Kemunculan sertifikasi kulkas halal tidak bisa sekedar dibaca hanya semata-mata faktor agama, yaitu proses kehalalan yang merupakan faktor terpenting umat Islam untuk mengkonsumsi sebuah barang sehingga dapat menjauhi hal yang dilarang oleh agama. Sebaliknya, konteks ekonomi dan artikulasi momentum serta  sosial bagaimana produk kulkas halal ini muncul menjadi tiga faktor penting untuk dilihat. Ketiga hal itu yang menjadi kunci bagaimana memahami praktik-praktik sertifikasi halal ini. Ini karena, adanya sertifikasi halal bukanlah semata-mata untuk kebaikan konsumen, khususnya masyarakat Muslim, melainkan ada nilai profit yang coba direguk di sana.

Di tengah proses revolusi teknologi, perusahaan teknologi raksasa Jepang yang menguasai dunia, mulai dikalahkan oleh perusahaan teknologi dari Korea Selatan. Sharp adalah satu dari tiga perusahaan raksasa Jepang yang mengalami kerugian berturut-turut, khususnya kegagalan dalam penjualan panel LCD di mana perusahaan tersebut melakukan investasi besar-besaran di tengah krisis finansial pada tahun 2008. Di pasaran, panel LCD Samsung, Korea Selatan lebih diminati. Selain lebih murah, juga adanya peralihan TV digital, di mana Samsung bisa lebih beradaptasi. Di ujung keberangkutan itulah kemudian Foxconn resmi mengakuisisi Sharp awal April 2016 (tirto.id, 18 Mei 2016).

Selain itu, adanya struktur hierarkis sosial antara senioritas dan yunioritas dalam perusahaan Jepang, di mana keputusan harus diambil oleh rapat pimpinan tertinggi menjadi faktor lain mengapa Jepang tertinggal di tengah kecepatan kemajuan teknologi yang selalu menuntut keputusan dan perubahan dengan cepat.

Meskipun kalah bersaing dengan produk buatan Korea Selatan, tetapi Sharp unggul dalam lemari es.
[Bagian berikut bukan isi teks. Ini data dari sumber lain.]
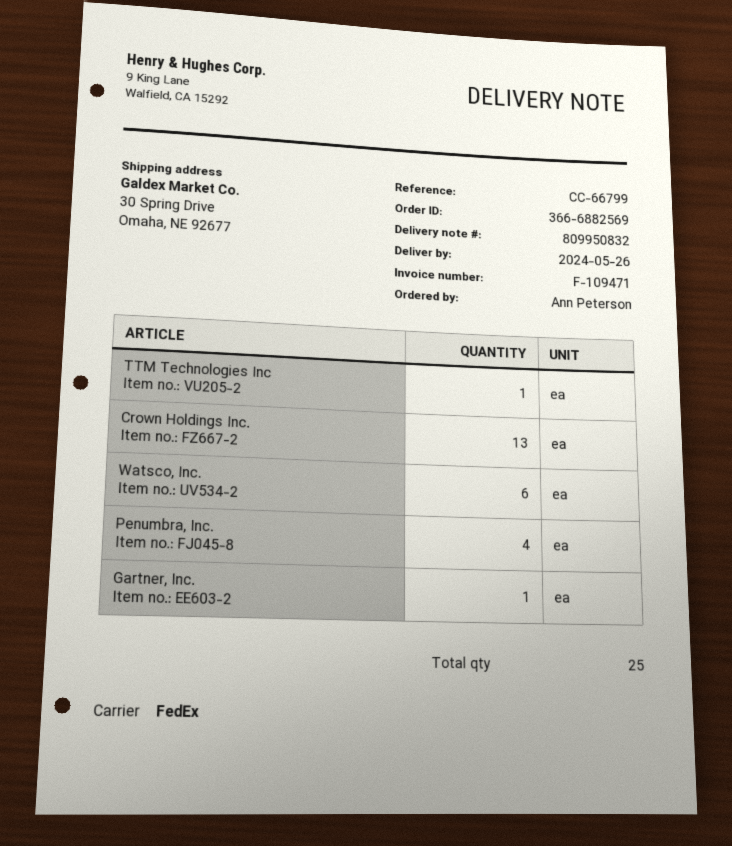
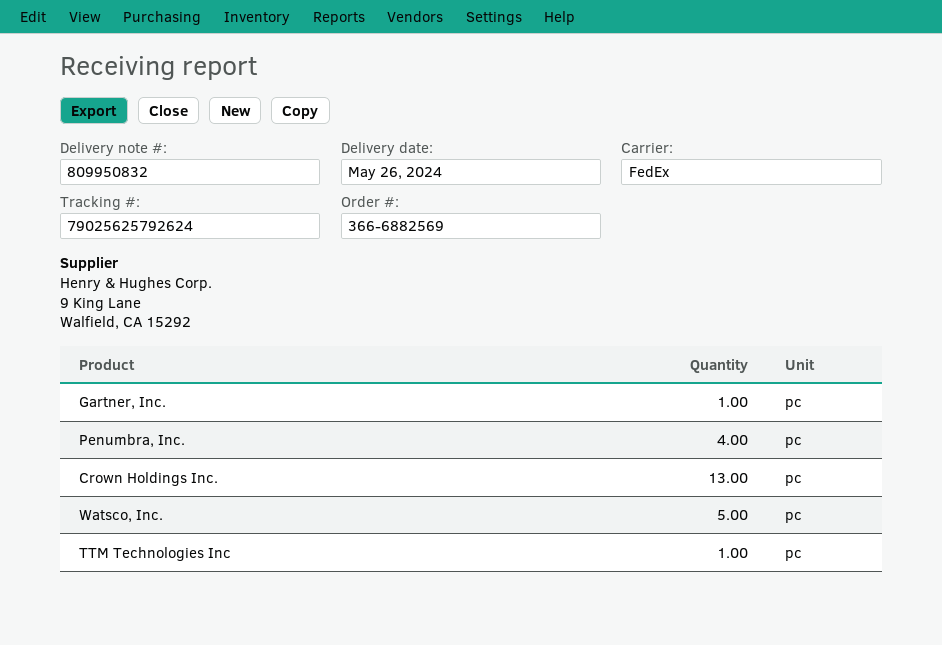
Watsco, Inc.: 6 -> 5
Hal ini tercermin dari ucapannya Andri Adi Utomo, Senior General Manager Sales & Marketing Division Sharp, “Sharp paling kuat di lemari es. Kami menjual lebih dari 100 ribu unit dalam sebulan di seluruh Indonesia. Kemudian, berturut-turut LCD TV, mesin cuci, dan AC untuk kontribusi penjualan Sharp di Indonesia”. Di sini, selain memiliki produk lemari es yang beragam, baik dari 1-6 pintu, harganya juga bervariasi sehingga bisa dijangkau pelbagai kalangan (swa.co.id, 11 Mei 2012). Bahkan, menurut Andri, yang kini posisinya menjadi Domestic National Sales Senior General Manager PT SHARP Electronics Indonesia, mencatat bahwa hingga pada kuartal pertama 2018 tercatat sudah 250.000 lemari es yang terjual. Lebih jauh, menurutnya, “secara kuantitas, pada tahun 2017 kita menjual 1 juta unit untuk lemari es”.

Meskipun sudah menjadi produsen lemari es nomor satu, menguasai hingga 26,6 persen pangsa pasar di Indonesia, ia tidak merasa puas dengan kinerja tersebut. Pelbagai strategi marketing digunakan untuk meningkatkan penjualan kulkas tersebut, salah satunya meminta sertifikasi halal MUI. Dengan kata lain, dari ucapan Andri, sertifikasi halal MUI merupakan strategi marketing untuk menguasai lebih luas pasar kulkas di Indonesia. Apalagi peluncuran sertifikasi kulkas halal ini bertepatan dengan jelang datangnya bulan Ramadhan.

Secara sosial, populasi kelas menengah Muslim Indonesia pasca rejim Orde Baru juga meningkat. Namun, peningkatan kelas menengah Muslim ini tidak diiringi dengan ide-ide cosmopolitan. Kelas menengah Muslim ini tumbuh secara bertolak belakang. Satu sisi, menjalankan kehidupan Islam menjadi lebih puritan. Di sisi lain, mereka menjadi sangat konsumtif tidak hanya dalam persoalan membeli barang, melainkan juga ketertarikan terhadap sesuatu hal yang berkait dengan Islam.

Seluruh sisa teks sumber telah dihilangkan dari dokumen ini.